Given information Start Marker

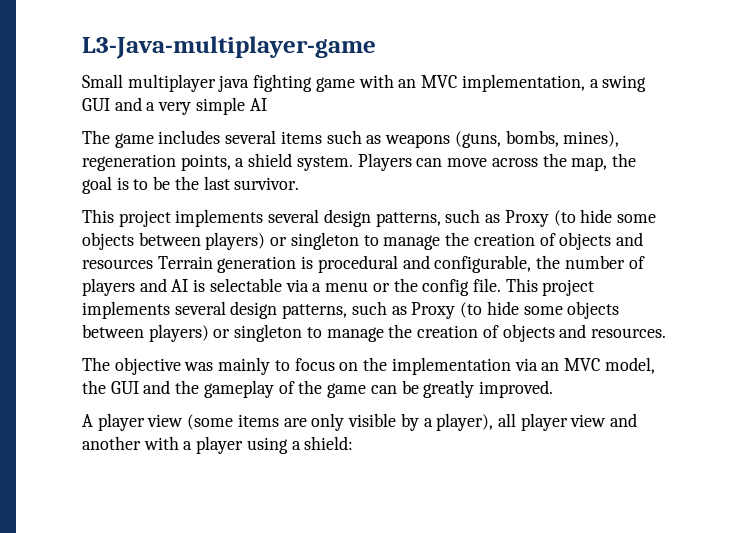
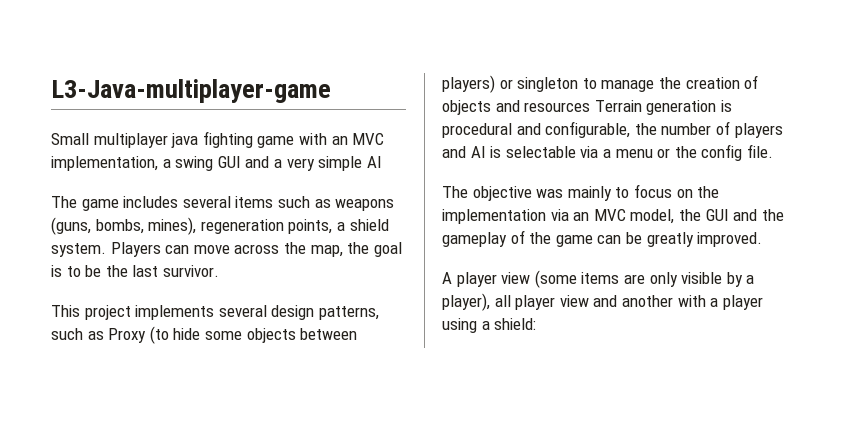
[505,278,595,296] [82,301,620,319] [82,324,666,342] This project implements several design patterns, such as Proxy (to hide some objects between players) or singleton to manage the creation of objects and resources. -> (773, 151) none

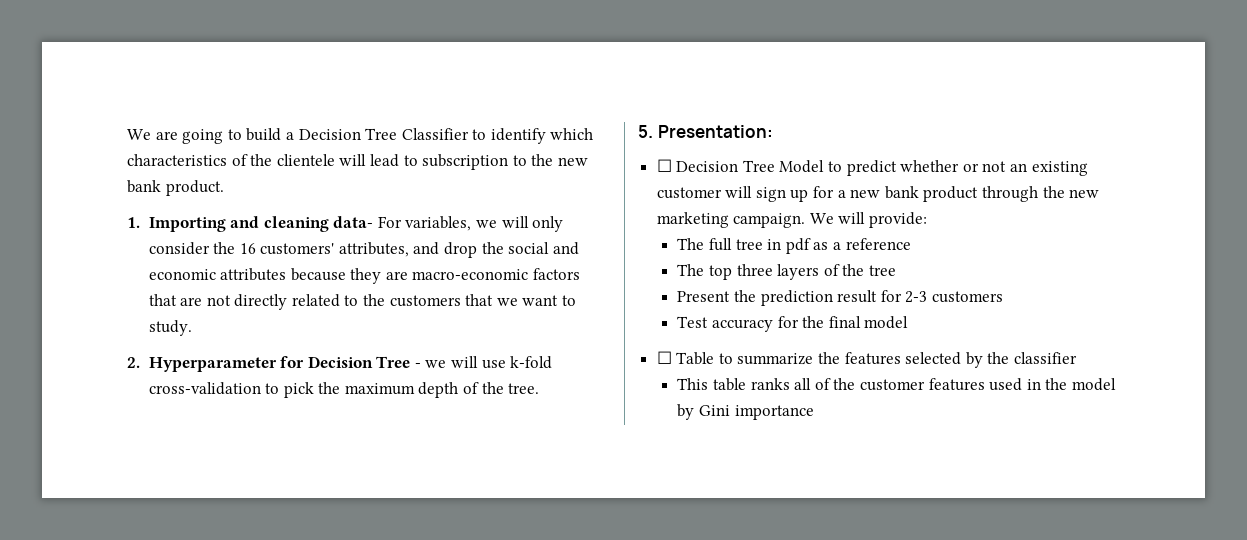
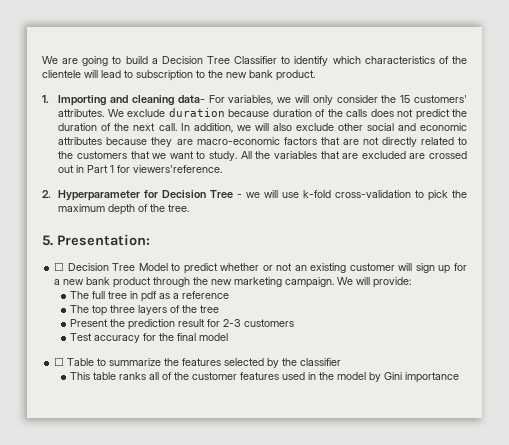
[239,242,504,258] 16 customers' attributes, and drop the -> [400,95,468,103] [58,108,467,120] [58,123,363,133] 15 customers' attributes. We exclude duration because duration of the calls does not predict the duration of the next call. In addition, we will also exclude other
(192, 328) none -> [240,151,467,159] [58,165,223,173] All the variables that are excluded are crossed out in Part 1 for viewers'reference.

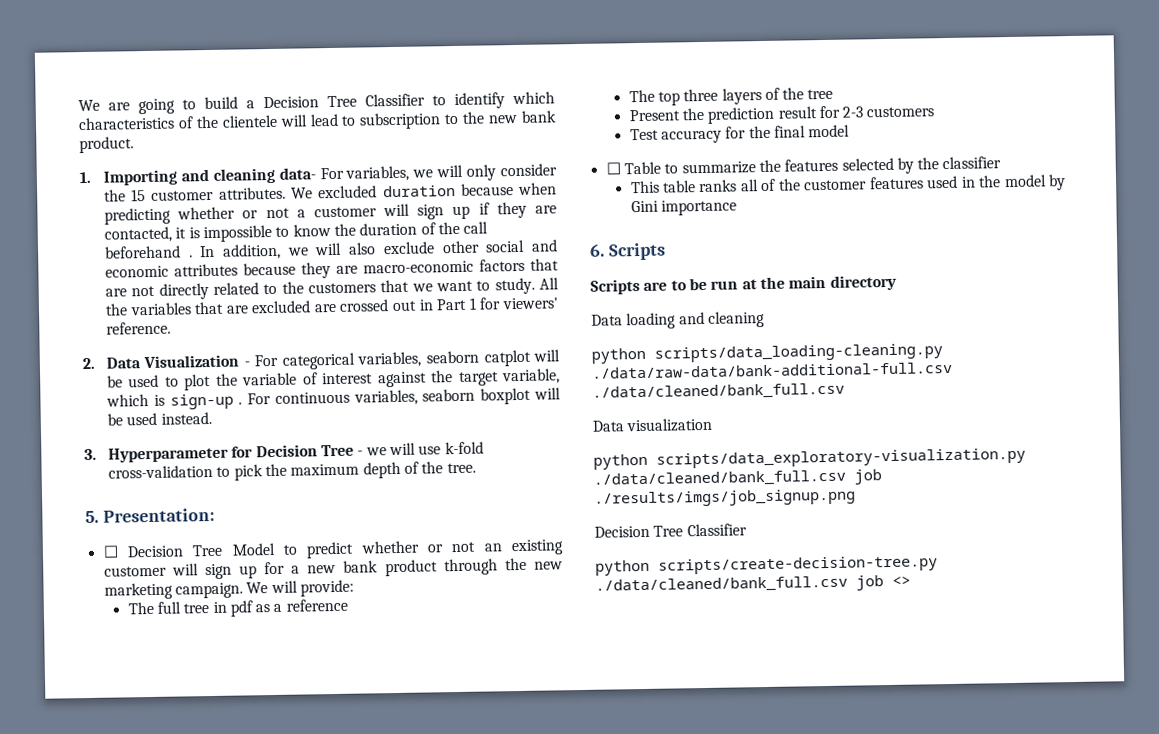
[414,95,468,103] customers' -> [151,189,215,201] customer
[127,109,166,117] exclude -> [318,185,378,199] excluded
[272,109,450,120] duration of the calls does not predict -> [518,182,557,195] [103,201,557,225] [103,224,331,243] when predicting whether or not a customer will sign up if they are contacted, it is impossible to know
[133,123,177,131] next call. -> [463,221,489,234] [103,245,193,259] call beforehand .
[133,165,223,173] [42,190,51,198] viewers'reference. // 2. -> [502,297,559,310] [105,321,171,335] [82,349,561,370] [106,368,561,391] [105,387,561,410] [106,411,212,426] [84,448,97,461] viewers' reference. // 2. Data Visualization - For categorical variables, seaborn catplot will be used to plot the variable of interest against the target variable, which is sign-up . For continuous variables, seaborn boxplot will be used instead. // 3.
(460, 377) none -> [590,242,666,261] [590,274,897,295] [591,310,765,330] [591,343,943,364] [592,361,953,379] [592,382,845,401] [592,417,714,433] [593,447,1026,470] [593,469,882,488] [594,488,856,508] [594,523,747,538] [595,555,938,576] [595,575,911,594] // 6. Scripts // Scripts are to be run at the main directory // Data loading and cleaning // python scripts/data_loading-cleaning.py ./data/raw-data/bank-additional-full.csv ./data/cleaned/bank_full.csv // Data visualization // python scripts/data_exploratory-visualization.py ./data/cleaned/bank_full.csv job ./results/imgs/job_signup.png // Decision Tree Classifier // python scripts/create-decision-tree.py ./data/cleaned/bank_full.csv job <>

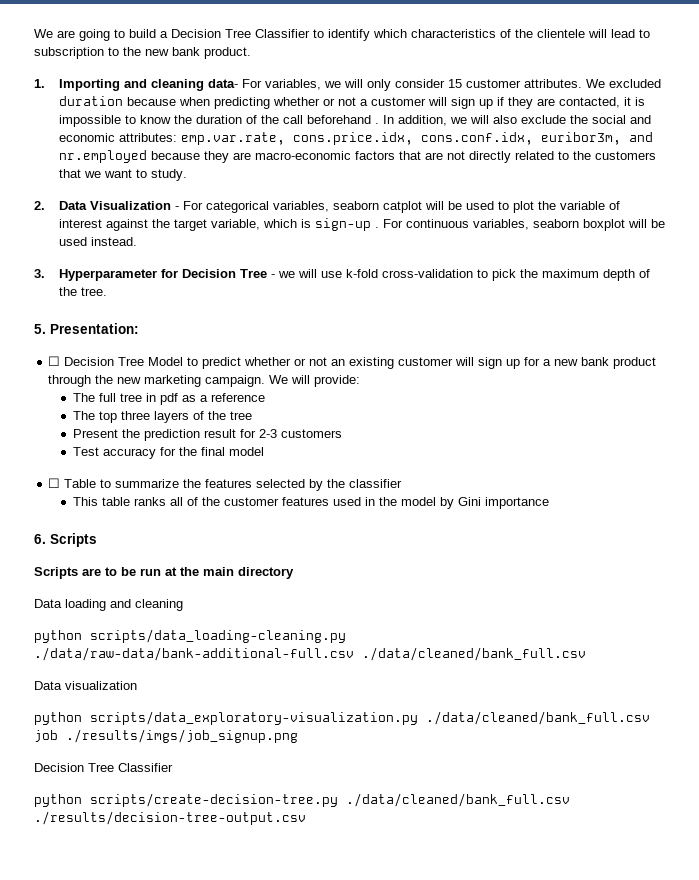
[103,189,126,202] the -> (445, 83) none
[441,240,480,254] other -> [569,115,588,124] the
[173,263,238,277] attributes -> [118,132,653,145] [58,150,147,163] attributes: emp.var.rate, cons.price.idx, cons.conf.idx, euribor3m, and nr.employed
[539,277,559,290] [104,297,559,316] [105,321,171,335] All the variables that are excluded are crossed out in Part 1 for viewers' reference. -> (187, 175) none
[856,575,911,591] job <> -> [34,811,306,825] ./results/decision-tree-output.csv

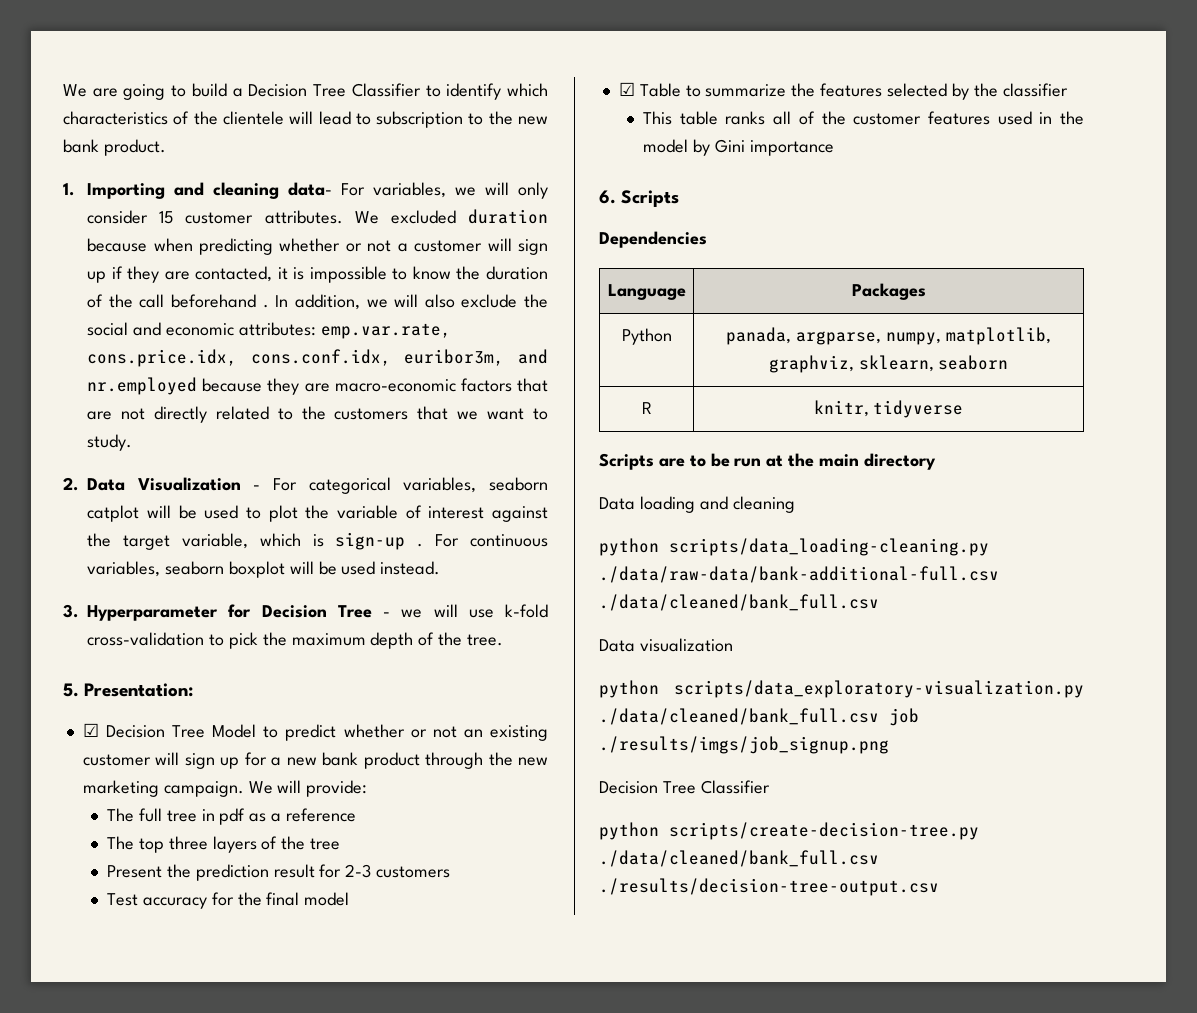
[48,356,61,366] ☐ -> [82,723,99,737] ☑
[48,478,61,488] ☐ -> [618,82,635,96] ☑
(97, 540) none -> [599,231,707,248] [607,284,686,300] [851,283,926,300] [621,328,672,345] [726,327,1051,345] [768,355,1009,373] [641,402,652,414] [813,400,964,418] // Dependencies // Language | Packages // Python | panada, argparse, numpy, matplotlib, graphviz, sklearn, seaborn // R | knitr, tidyverse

Given information End Marker

§ **Your task**:
From the line containing "[441,240,480,254] other ->" to the last line of the records, inclusive, output the lines exactly as written and nothing else; leave out the pictures.

§ **Result**:
[441,240,480,254] other -> [569,115,588,124] the
[173,263,238,277] attributes -> [118,132,653,145] [58,150,147,163] attributes: emp.var.rate, cons.price.idx, cons.conf.idx, euribor3m, and nr.employed
[539,277,559,290] [104,297,559,316] [105,321,171,335] All the variables that are excluded are crossed out in Part 1 for viewers' reference. -> (187, 175) none
[856,575,911,591] job <> -> [34,811,306,825] ./results/decision-tree-output.csv

[48,356,61,366] ☐ -> [82,723,99,737] ☑
[48,478,61,488] ☐ -> [618,82,635,96] ☑
(97, 540) none -> [599,231,707,248] [607,284,686,300] [851,283,926,300] [621,328,672,345] [726,327,1051,345] [768,355,1009,373] [641,402,652,414] [813,400,964,418] // Dependencies // Language | Packages // Python | panada, argparse, numpy, matplotlib, graphviz, sklearn, seaborn // R | knitr, tidyverse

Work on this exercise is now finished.